The higher operating costs associated with average grades at the Khemisset potash project are more than offset by the Morocco-based asset's proximity to its end market, according to Emmerson chief executive Hayden Locke.
Answering a direct question on project risks, he said the Khemisset ore body hosted multiple potassium-rich minerals that would require a hot leaching crystalisation processing technique, which is more energy intensive and therefore expensive compared to the standard flotation technique applied to the largely uniform sylvanite ores typical of Canada.
Locke said hot leaching crystalisation was, however, a lower-risk processing technique and metallurgical work currently underway indicated the Khemisset ore would respond well.
More to the point, he said the key component for the overall operating cost to deliver a refined product to customers was actually the distance the product had to travel to that consumer.

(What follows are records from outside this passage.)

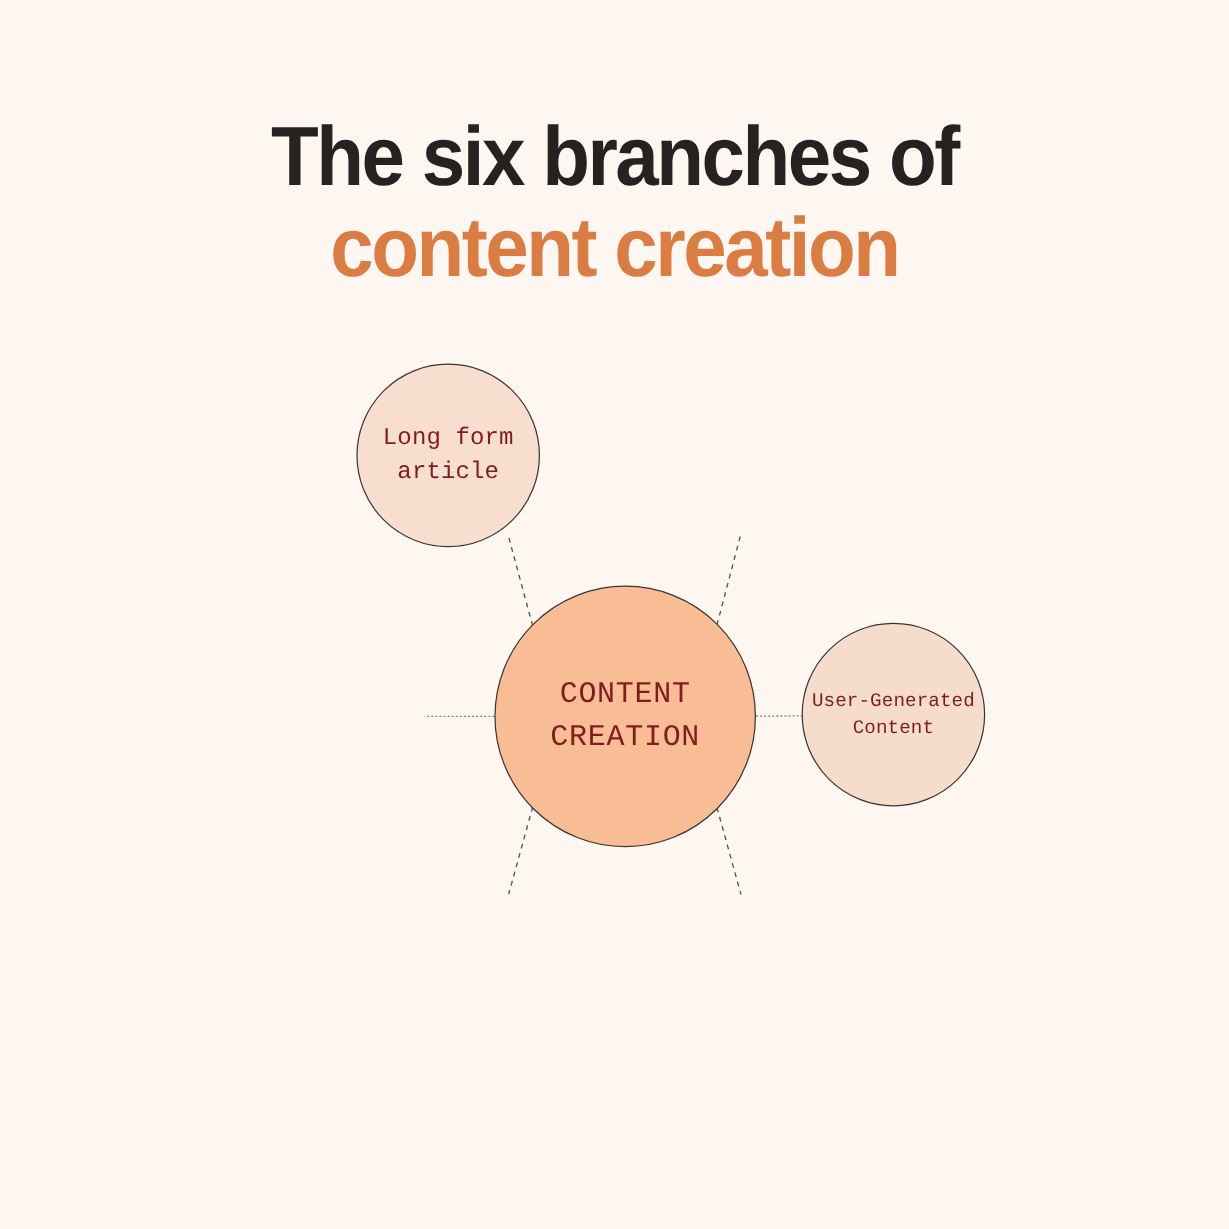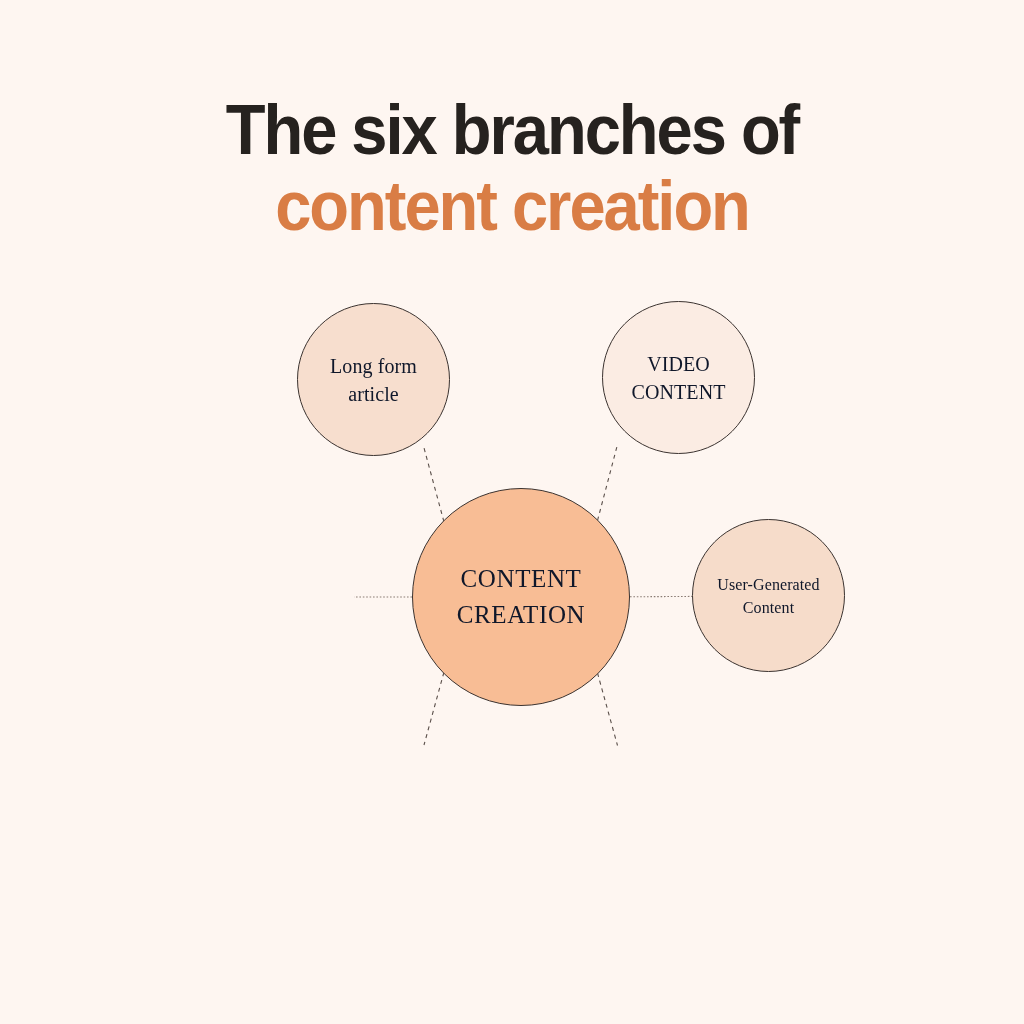"Long form article" .node-label { color: #0f172a -> #7f1d1d; font-family: Liberation Serif, serif -> Liberation Mono, monospace }
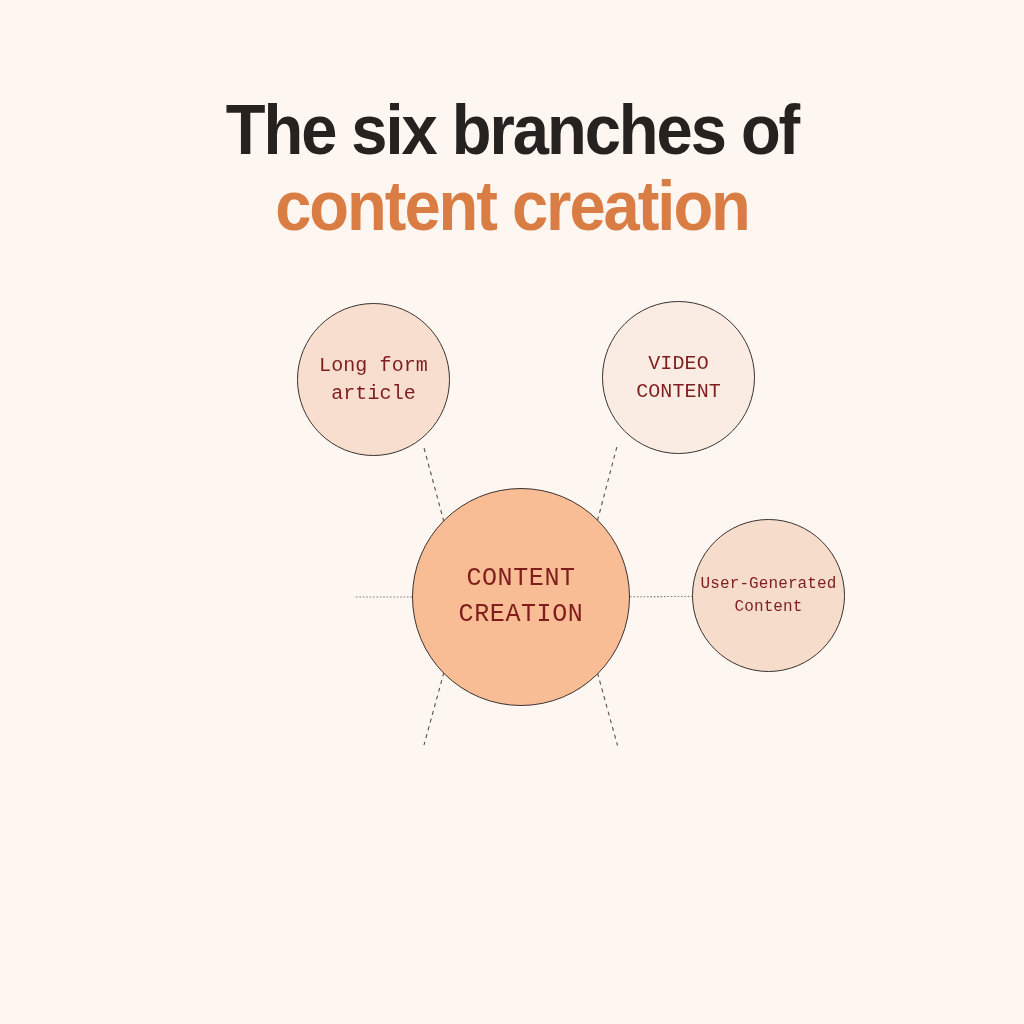"VIDEO CONTENT" div.node { html: <div> <span>VIDEO CONTENT</span> </div> -> none }
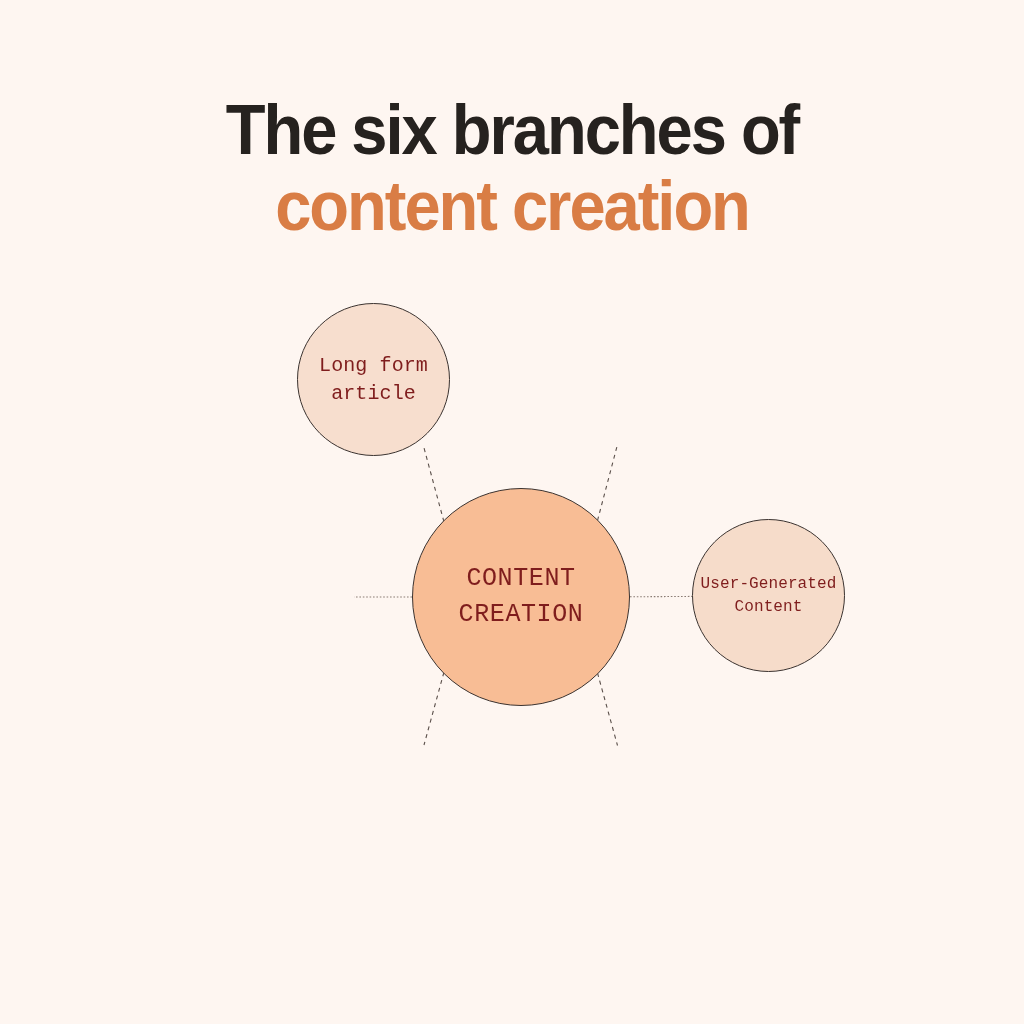"User-Generated Content" .node.n-ugc { left: 692px -> 668px }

"In the cost structure of the potash industry, more than 50% of the cost to customer is not in mining or processing, it's mostly related to transport logistics and royalties," Locke said.
"In terms of transport logistics and royalties to a multitude of customers, Morocco is almost the best jurisdiction in which you could be. We save a huge amount of money relative to our peers. Our estimates are between US$80-100 per tonne, which puts us in a very strong position."
The Khemisset operating cost to customer is US$162.60/t.
He said Emmerson had been working to explain this concept to investors, who had for years heard little about transport logistics from Canadian producers keen to keep new market entrants at bay.
Emmerson delivered a scoping study for Khemisset in November last year, which outlined an 800,000 tonne per annum muriate of potash operation, with an NPV (10% discount; post-tax) of $795 million and an IRR of 30%. Work has started on the full feasibility study, which was expected in the first half of next year.